Description
Overview
Lloyds Banking Group is a simple, boring, and leading bank in the UK with 19% market share. We think Lloyds is remarkably cheap on both a relative and absolute basis and should provide a double over 3.4 years (19.5% IRR). First, Lloyd’s trades at 0.84x P/TBV and is a business we believe can doe 13% ROTE and therefore trades at 6.5x normalized earnings. Second, having followed both large cap UK and US banks throughout the pandemic, the stories has been remarkably similar: NIM pressure from falling interest rates, massive growth in deposits outpacing lending, significant government support for individuals and businesses, large credit provisions that have yet to come to fruition and are starting to reverse, strengthened capital ratios from capital return restrictions from central banks, etc. Meanwhile, large cap US banks now trade at the same P/B multiples as pre-pandemic, while Lloyds still trades at a 24% discount to its pre-pandemic P/B.
Quality Bank
Despite a messy history including a near bankruptcy in the GFC, a government bailout and government ownership, and massive PPI and other legal charges, we think Lloyds is a high-quality bank. Most of these issues can be traced back to the government brokered rescue of HBOS by Lloyds in September 2008 for £12B. This was an absolute disaster and included a nearly immediate £11B loss from HBOS and many more charges to come. This required a £13.5B rights issue and government injections leading to a government stake of 43% in Lloyds. Even today, the new remediation charges tie back to HBOS. With all that said, we believe that much of these issues are behind the bank today and the core lending and deposit franchises at Lloyds are high quality and had solid lending standards throughout these years. Lloyds has solid assets with their mortgage book at a 43% LTV and new mortgages having an average LTV of 63%, a 5-year CDS at 41bps (slightly below JPM, BAC, USB, etc.), an app with a 4.8-star rating in the Apple Store, and solid Glassdoor reviews from employees.

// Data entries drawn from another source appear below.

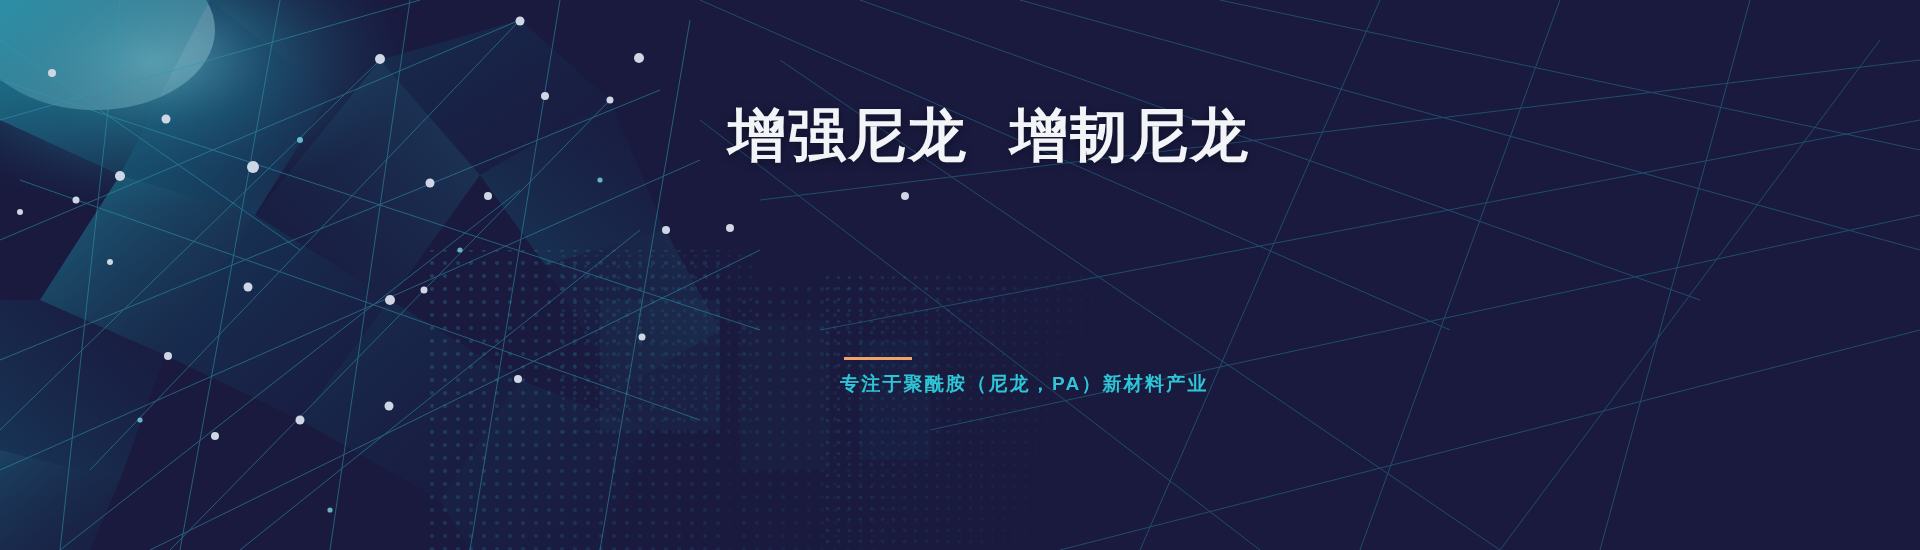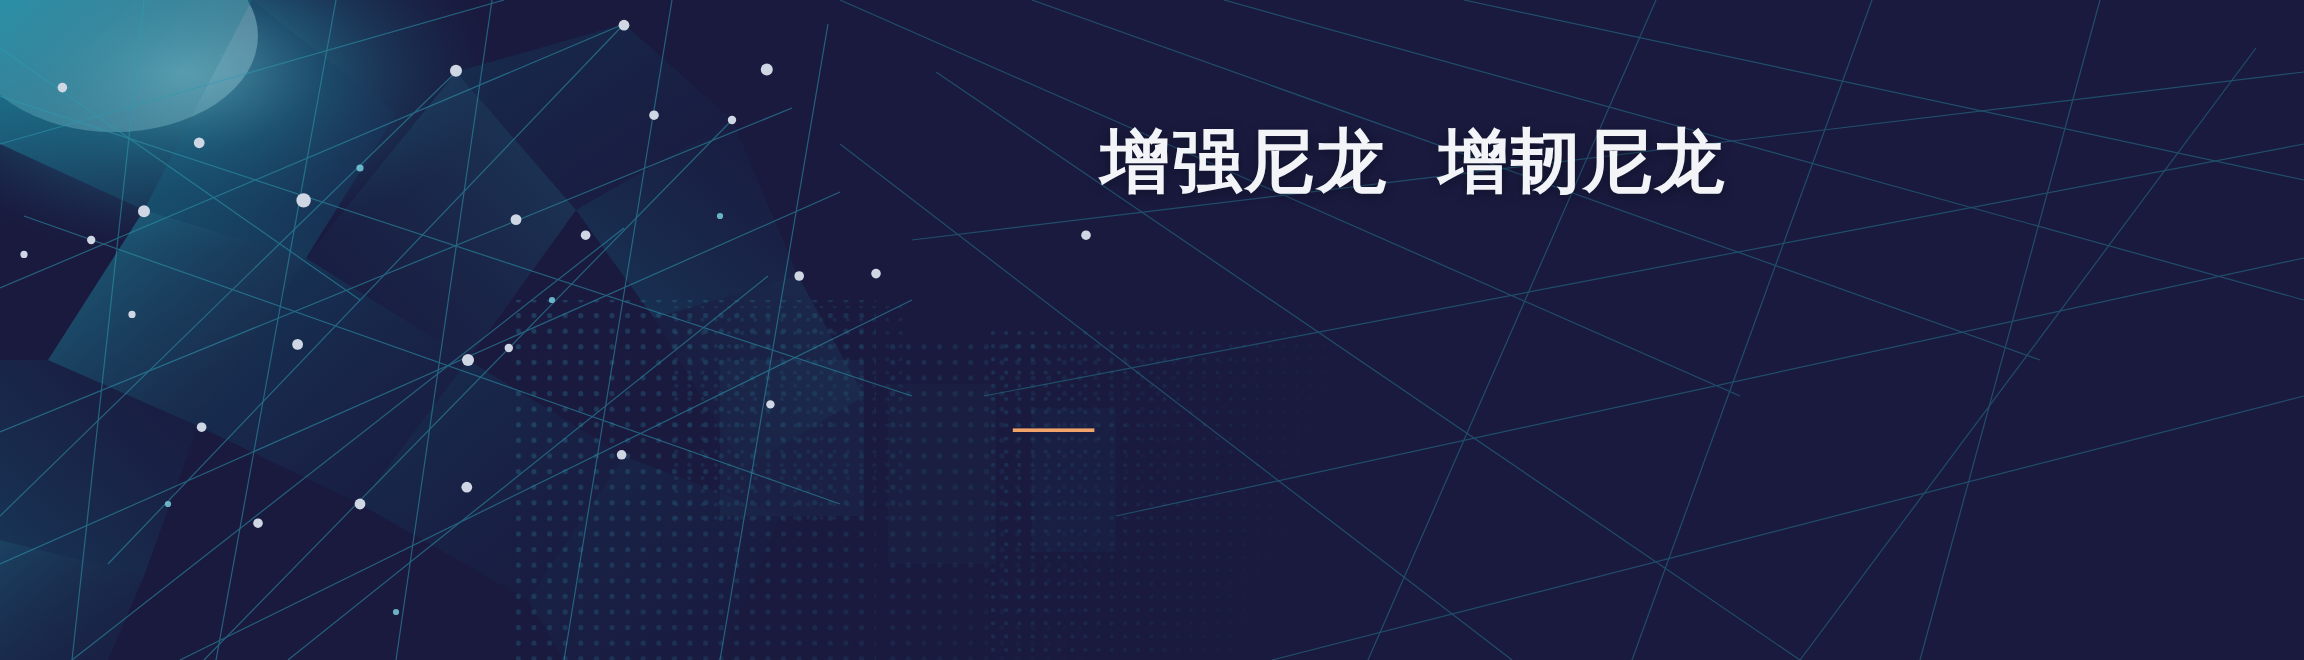--- a/index.html
+++ b/index.html
@@ -17,21 +17,21 @@
   
   .rightfill {
     position:absolute; left:760px; top:0; right:0; bottom:0;
     background:linear-gradient(100deg,#1d1c47 0%,#1b1a42 40%,#191838 100%);
   }
 
   .content {
     position:absolute; left:728px; top:0; width:900px; height:100%;
   }
   .headline {
-    position:absolute; left:0; top:92px; width:900px;text-align:center;
+    position:absolute; left:0; top:92px; width:900px;
   }
   .hl-line {
     color:#f2f4f8;
     font-size:58px;
     font-weight:bold;
     letter-spacing:2px;
     line-height:86px;
     white-space:nowrap;
     text-shadow:0 2px 10px rgba(0,0,0,.35);
   }
@@ -215,15 +215,16 @@
   <div class="content">
 
     <div class="headline">
       <div class="hl-line hl-1">
         <span>增强尼龙</span><span class="gap"></span><span>增韧尼龙</span>
       </div>
     </div>
 
     <div class="divider"></div>
 
+    <div class="tagline">专注于聚酰胺（尼龙，PA）新材料产业</div>
 
   </div>
 </div>
 
 </body></html>

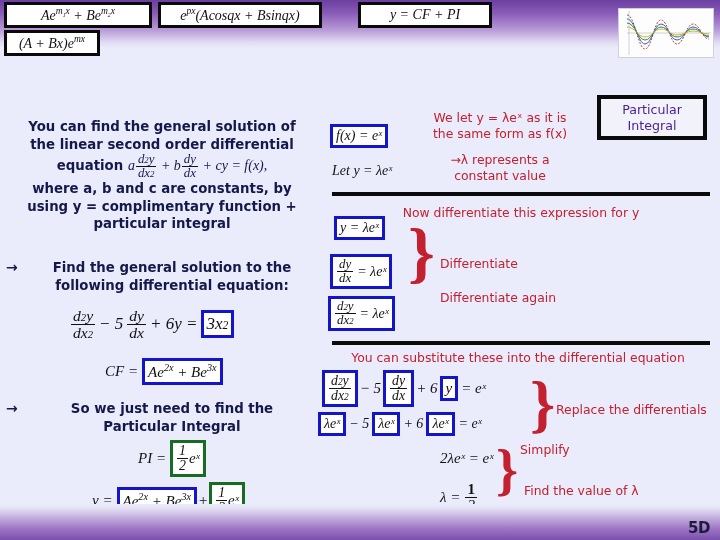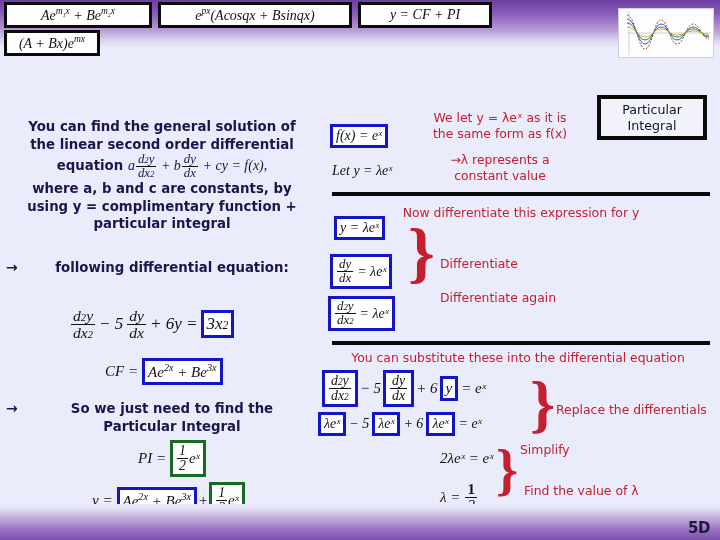--- a/index.html
+++ b/index.html
@@ -53,21 +53,21 @@
     font-family: "Liberation Serif", serif;
     font-style: italic;
     color: #111;
     display: flex;
     align-items: center;
     justify-content: center;
     white-space: nowrap;
     box-sizing: border-box;
   }
   #chip-cf1 { left: 4px;  top: 2px;  width: 148px; height: 26px; font-size: 14px;}
-  #chip-cf2 { left: 158px;top: 2px;  width: 194px; height: 26px; font-size: 14px;}
+  #chip-cf2 { left: 158px;top: 2px;  width: 164px; height: 26px; font-size: 14px;}
   #chip-cf3 { left: 358px;top: 2px;  width: 134px; height: 26px; font-size: 14px;}
   #chip-cf4 { left: 4px;  top: 30px; width: 96px;  height: 26px; font-size: 14px;}
   .chip sup { font-size: 0.68em; font-style: italic; vertical-align: super; }
   .chip sub { font-size: 0.6em; vertical-align: sub; }
   
   .thumb {
     position: absolute;
     left: 618px; top: 8px;
     width: 96px; height: 50px;
     background: #fdfdfd;
@@ -174,21 +174,21 @@
     height: 4px;
     background: #0a0a0a;
   }
   
   .label-box {
     position: absolute;
     border: 4px solid #0a0a0a;
     background: #f2f2fb;
     font-family: "DejaVu Sans", sans-serif;
     font-size: 12.6px;
-    color: #0f172a;
+    color: #4c1d95;
     text-align: center;
     line-height: 1.25;
     display: flex;
     flex-direction: column;
     justify-content: center;
     align-items: center;
     box-sizing: border-box;
   }
   
   .brace {
@@ -251,20 +251,21 @@
         </span>
       </div>
       <div>where a, b and c are constants, by</div>
       <div>using y = complimentary function +</div>
       <div>particular integral</div>
     </div>
 
     <div class="bullet-row">
       <div class="bullet-arrow">→</div>
       <div class="bullet-body">
+        <div>Find the general solution to the</div>
         <div>following differential equation:</div>
       </div>
     </div>
   </div>
 
   <div class="eqline math" style="left:70px; top:308px; font-size:17px;">
     <span class="frac">
         <span class="num">d<span class="sml">2</span>y</span>
         <span class="den">dx<span class="sml">2</span></span>
       </span>

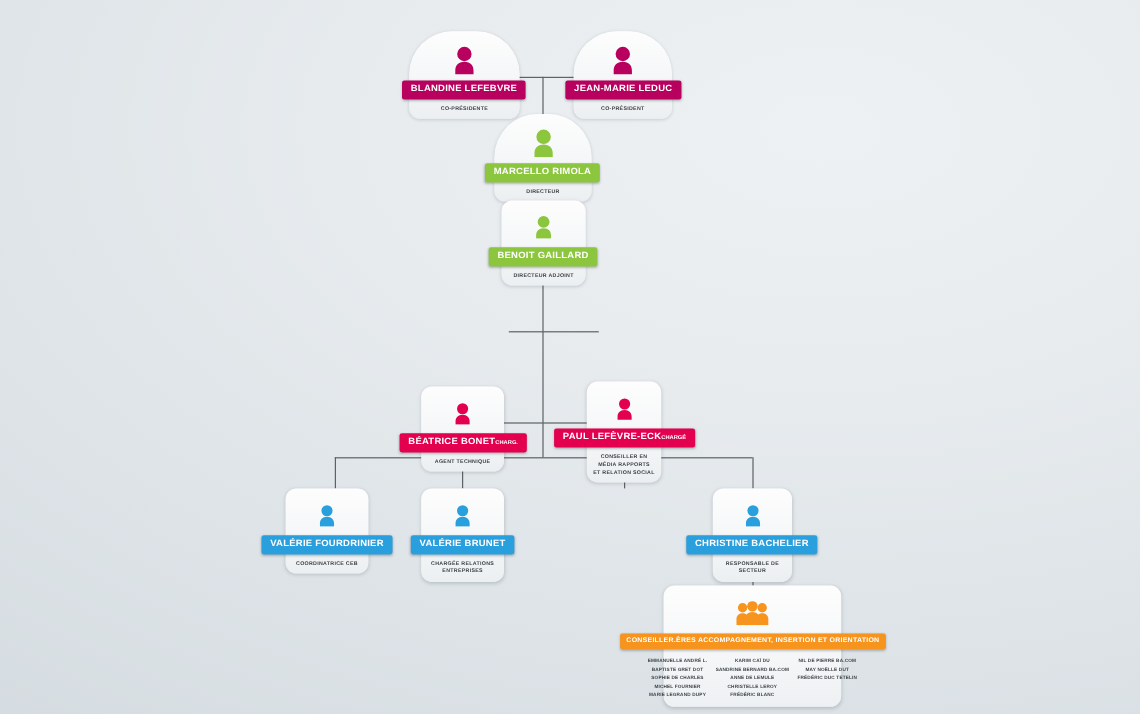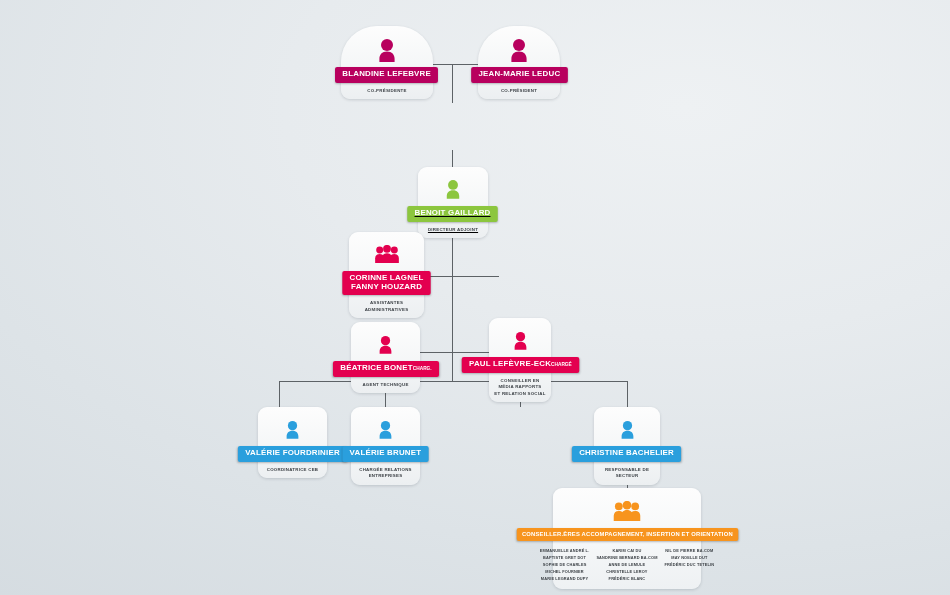--- a/index.html
+++ b/index.html
@@ -114,53 +114,46 @@
         <svg width="22" height="24" viewBox="0 0 22 24">
             <circle cx="11" cy="7" r="6" fill="#b8005e"></circle>
             <path d="M11 13.5c-5 0-7.6 3.2-7.6 7.2V24h15.2v-3.3c0-4-2.6-7.2-7.6-7.2z" fill="#b8005e"></path>
           </svg>
       </div>
       <div class="badge">JEAN-MARIE LEDUC</div>
       <div class="subtitle">CO-PRÉSIDENT</div>
     </div>
   </div>
 
-
-  <div class="node c-green" style="left:418px;top:167px;width:70px;text-decoration:underline;">
+  <div class="node c-green" style="left:412px;top:95px;width:81px;">
+    <div class="card dome">
+      <div class="avatar">
+        <svg width="22" height="24" viewBox="0 0 22 24">
+            <circle cx="11" cy="7" r="6" fill="#8cc63e"></circle>
+            <path d="M11 13.5c-5 0-7.6 3.2-7.6 7.2V24h15.2v-3.3c0-4-2.6-7.2-7.6-7.2z" fill="#8cc63e"></path>
+          </svg>
+      </div>
+      <div class="badge">MARCELLO RIMOLA</div>
+      <div class="subtitle">DIRECTEUR</div>
+    </div>
+  </div>
+
+  <div class="node c-green" style="left:418px;top:167px;width:70px;">
     <div class="card">
       <div class="avatar">
         <svg width="18" height="20" viewBox="0 0 22 24">
             <circle cx="11" cy="7" r="6" fill="#8cc63e"></circle>
             <path d="M11 13.5c-5 0-7.6 3.2-7.6 7.2V24h15.2v-3.3c0-4-2.6-7.2-7.6-7.2z" fill="#8cc63e"></path>
           </svg>
       </div>
       <div class="badge">BENOIT GAILLARD</div>
       <div class="subtitle">DIRECTEUR ADJOINT</div>
     </div>
   </div>
 
-  <div class="node c-magenta2" style="left:349px;top:232px;width:75px;">
-    <div class="card">
-      <div class="avatar">
-        <svg width="26" height="18" viewBox="0 0 32 22">
-          <circle cx="7" cy="6" r="4.3" fill="#e3004f"></circle>
-            <path d="M7 11c-3.6 0-5.6 2.3-5.6 5.2V22h11.2v-5.8C12.6 13.3 10.6 11 7 11z" fill="#e3004f"></path>
-          <circle cx="25" cy="6" r="4.3" fill="#e3004f"></circle>
-            <path d="M25 11c-3.6 0-5.6 2.3-5.6 5.2V22h11.2v-5.8c0-2.9-2-5.2-5.6-5.2z" fill="#e3004f"></path>
-          <circle cx="16" cy="4.6" r="4.8" fill="#e3004f"></circle>
-            <path d="M16 10c-4 0-6.2 2.6-6.2 5.8V22h12.4v-6.2c0-3.2-2.2-5.8-6.2-5.8z" fill="#e3004f"></path>
-        </svg>
-      </div>
-      <div class="badge">
-        <span>CORINNE LAGNEL</span>
-        <span class="l2">FANNY HOUZARD</span>
-      </div>
-      <div class="subtitle">ASSISTANTES ADMINISTRATIVES</div>
-    </div>
-  </div>
 
 
   <div class="node c-magenta2" style="left:351px;top:322px;width:69px;">
     <div class="card">
       <div class="avatar">
         <svg width="17" height="19" viewBox="0 0 22 24">
             <circle cx="11" cy="7" r="6" fill="#e3004f"></circle>
             <path d="M11 13.5c-5 0-7.6 3.2-7.6 7.2V24h15.2v-3.3c0-4-2.6-7.2-7.6-7.2z" fill="#e3004f"></path>
           </svg>
       </div>
@@ -182,21 +175,21 @@
       <div class="badge">
         <span>PAUL LEFÈVRE-ECK</span><span class="sup">CHARGÉ</span>
       </div>
       <div class="subtitle">
         <span>CONSEILLER EN MÉDIA RAPPORTS</span><br>
         <span>ET RELATION SOCIAL</span>
       </div>
     </div>
   </div>
 
-  <div class="node c-blue" style="left:258px;top:407px;width:69px;">
+  <div class="node c-blue" style="left:238px;top:407px;width:69px;">
     <div class="card">
       <div class="avatar">
         <svg width="17" height="19" viewBox="0 0 22 24">
             <circle cx="11" cy="7" r="6" fill="#2a9fdd"></circle>
             <path d="M11 13.5c-5 0-7.6 3.2-7.6 7.2V24h15.2v-3.3c0-4-2.6-7.2-7.6-7.2z" fill="#2a9fdd"></path>
           </svg>
       </div>
       <div class="badge">VALÉRIE FOURDRINIER</div>
       <div class="subtitle">COORDINATRICE CEB</div>
     </div>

Regulatory and Legal Charges
A discussion of Lloyds requires mentioning the £22B in PPI charges and £7B of other remediation and conduct provisions since 2011. First, the larger of the two buckets, the PPI (Personal Protection Insurance) charges are now behind Lloyds. After taking close to a billion-pound provision or more for nine consecutive years, the Financial Conduct Authority set a deadline for final claims in August 2019. There have been zero charges for PPI in 2020 or 2021 and there should not be any more going forward. With respect to the £7B in other remediation and conduct provisions, this remains an ongoing issue. These charges peaked in 2016 and all stem from issues from prior to 2012. Charges were £1.1B in 2016 and £379m in 2020. In 2012, Lloyd’s implemented a new risk management process and removed sales targets at the branch level. These charges increased again in 2021 with £425m through the 1H due to an issue related to HBOS from the late 1990s/early 2000s. Naturally, if the bank can avoid novel issues after 2012, eventually lawyers, regulators, etc. should exhaust ways to come after them. Management believes that after the HBOS issues wind down in 2023, they would still have some charges and for them to normalize at ~£200-300m per year. Simply, there is a big industry now that has developed after the financial crisis and Lloyds will have to continue to spend money defending legal battles.
Normalized ROTE
We use Lloyd’s historical earnings to calculate our view of their normalized earnings power. Using 2015-2019 earnings, we add back PPI and other remediation and conduct provisions and adjust for the new higher 25% corporate tax rate. Based on these years, Lloyd’s core earnings power is a 13.7% ROTE. After factoring in a level of £300m in ongoing remediation and conduct provisions, we calculate their true ROTE would be 13.0%.
Valuation
We model Lloyds through 2024 with 2021-2023 reflecting consensus estimates and then Lloyds reaching our estimate of normalized ROTE in 2024. We assume an exit multiple of 1.21x P/TBV based on Lloyd’s average multiple from 2015-2019. With these assumptions, Lloyds Bank’s stock should provide a double over the next 3.4 years for an IRR of 19.5%. We believe this exit multiple is conservative and think a 1.4x multiple is also a reasonable expectation based on fundamentals. We note the 2015-2019 period included the previously mentioned PPI and large remediation charges and government ownership through 2017. Both of which make for a very reasonable case that they would have depressed Lloyds’ P/TBV during the 2015-2019 period. If we assume a 1.4x P/TBV exit, that increases the IRR to 24%.
I do not hold a position with the issuer such as employment, directorship, or consultancy.
I and/or others I advise hold a material investment in the issuer's securities.